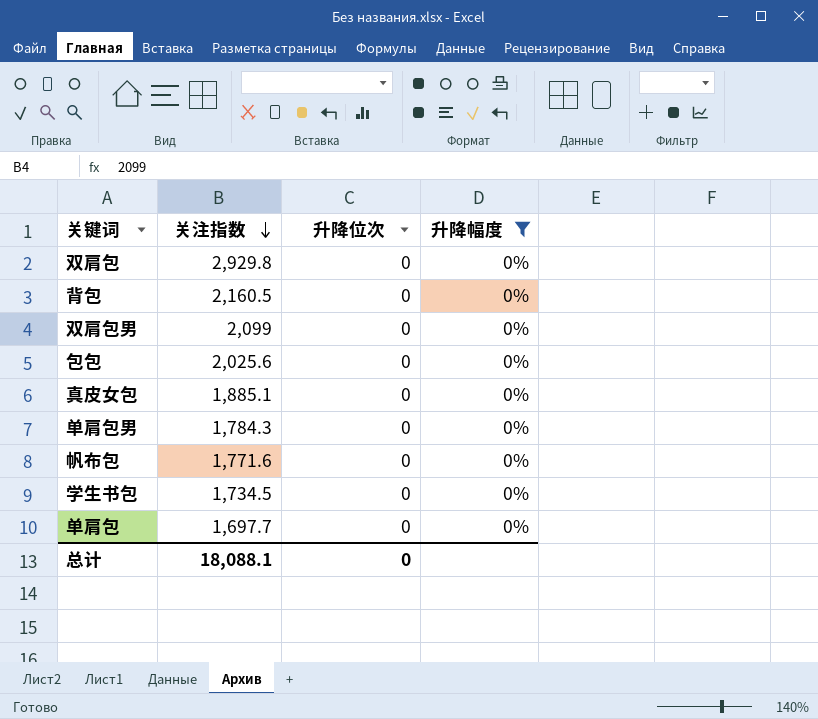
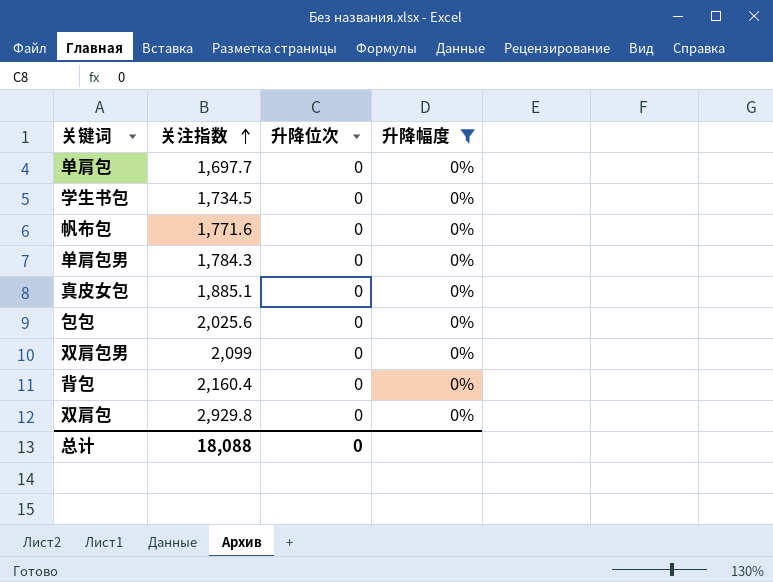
row order: 关注指数 descending -> 关注指数 ascending
背包 | 关注指数: 2,160.5 -> 2,160.4
总计 | 关注指数: 18,088.1 -> 18,088

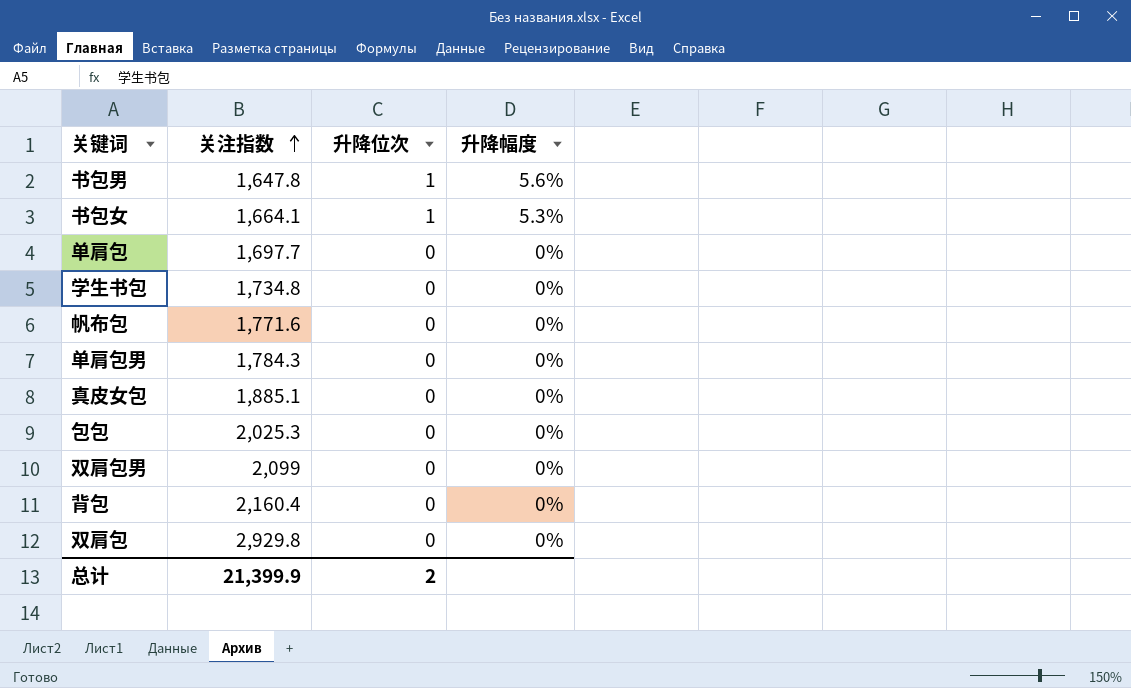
filter: 升降幅度 = 0% -> none
学生书包 | 关注指数: 1,734.5 -> 1,734.8
包包 | 关注指数: 2,025.6 -> 2,025.3
总计 | 关注指数: 18,088 -> 21,399.9
总计 | 升降位次: 0 -> 2

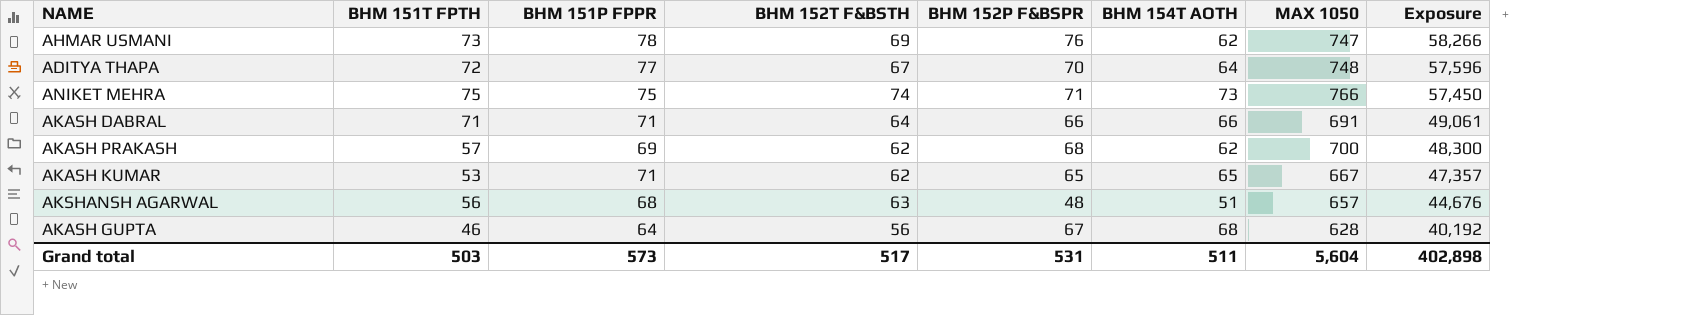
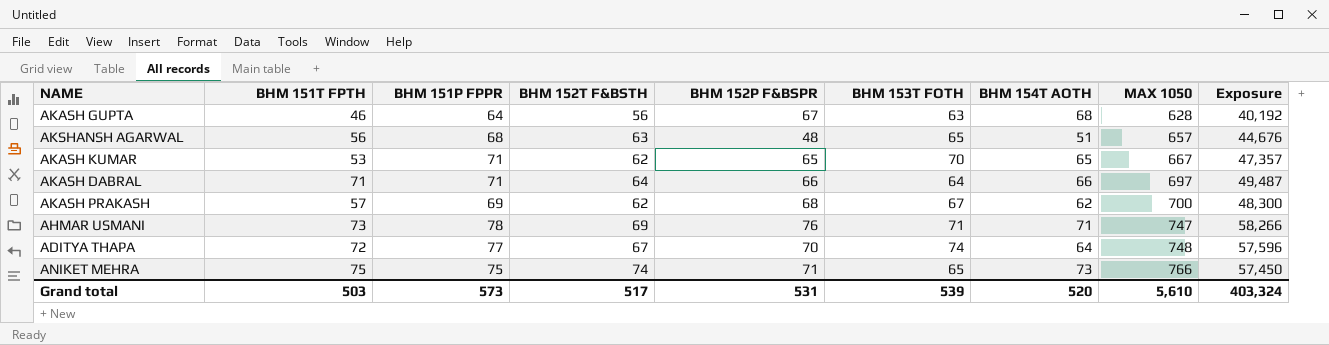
row order: Exposure descending -> MAX 1050 ascending
column BHM 153T FOTH | position: none -> 6
AKASH DABRAL | MAX 1050: 691 -> 697
AKASH DABRAL | Exposure: 49,061 -> 49,487
AHMAR USMANI | BHM 154T AOTH: 62 -> 71
Grand total | BHM 154T AOTH: 511 -> 520
Grand total | MAX 1050: 5,604 -> 5,610
Grand total | Exposure: 402,898 -> 403,324

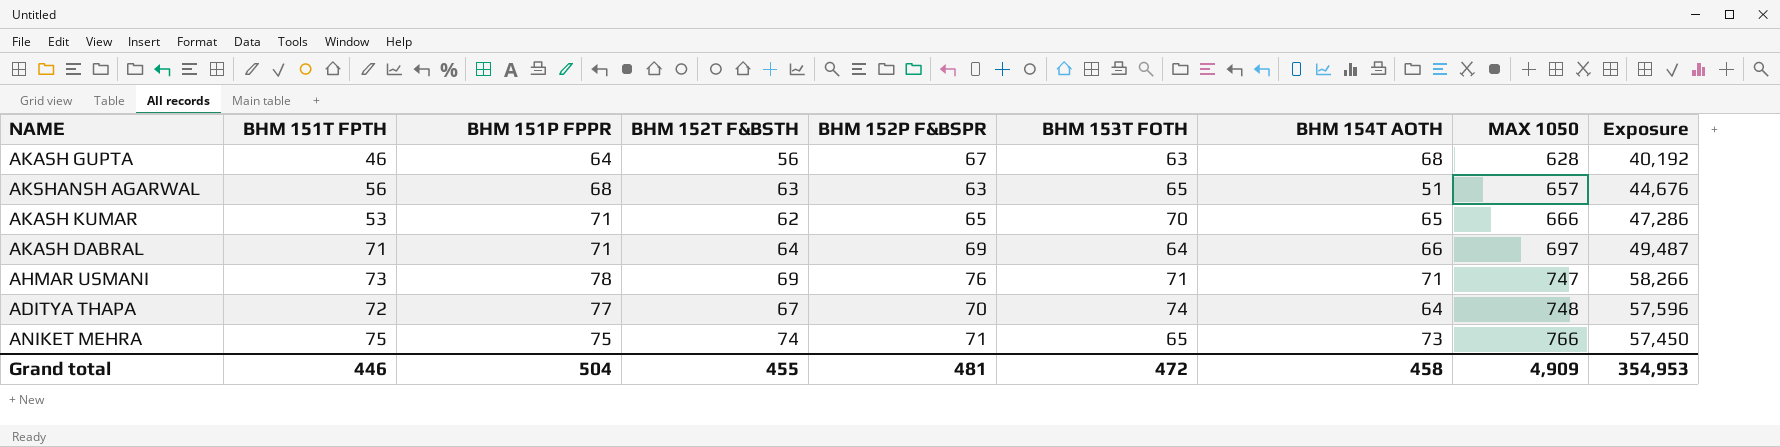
row AKASH PRAKASH: 57 | 69 | 62 | 68 | 67 | 62 | 700 | 48,300 -> none
AKSHANSH AGARWAL | BHM 152P F&BSPR: 48 -> 63
AKASH KUMAR | MAX 1050: 667 -> 666
AKASH KUMAR | Exposure: 47,357 -> 47,286
AKASH DABRAL | BHM 152P F&BSPR: 66 -> 69
Grand total | BHM 151T FPTH: 503 -> 446
Grand total | BHM 151P FPPR: 573 -> 504
Grand total | BHM 152T F&BSTH: 517 -> 455
Grand total | BHM 152P F&BSPR: 531 -> 481
Grand total | BHM 153T FOTH: 539 -> 472
Grand total | BHM 154T AOTH: 520 -> 458
Grand total | MAX 1050: 5,610 -> 4,909
Grand total | Exposure: 403,324 -> 354,953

*-*-*

PROMPT —
Reproduce the span beginning at the line with "Grand total | Exposure: 402,898 -> 403,324" and ending at the last line of the entries above, inclusive, exactly as it stands. Exclude the pictures.

EXERCISE RESULT —
Grand total | Exposure: 402,898 -> 403,324

row AKASH PRAKASH: 57 | 69 | 62 | 68 | 67 | 62 | 700 | 48,300 -> none
AKSHANSH AGARWAL | BHM 152P F&BSPR: 48 -> 63
AKASH KUMAR | MAX 1050: 667 -> 666
AKASH KUMAR | Exposure: 47,357 -> 47,286
AKASH DABRAL | BHM 152P F&BSPR: 66 -> 69
Grand total | BHM 151T FPTH: 503 -> 446
Grand total | BHM 151P FPPR: 573 -> 504
Grand total | BHM 152T F&BSTH: 517 -> 455
Grand total | BHM 152P F&BSPR: 531 -> 481
Grand total | BHM 153T FOTH: 539 -> 472
Grand total | BHM 154T AOTH: 520 -> 458
Grand total | MAX 1050: 5,610 -> 4,909
Grand total | Exposure: 403,324 -> 354,953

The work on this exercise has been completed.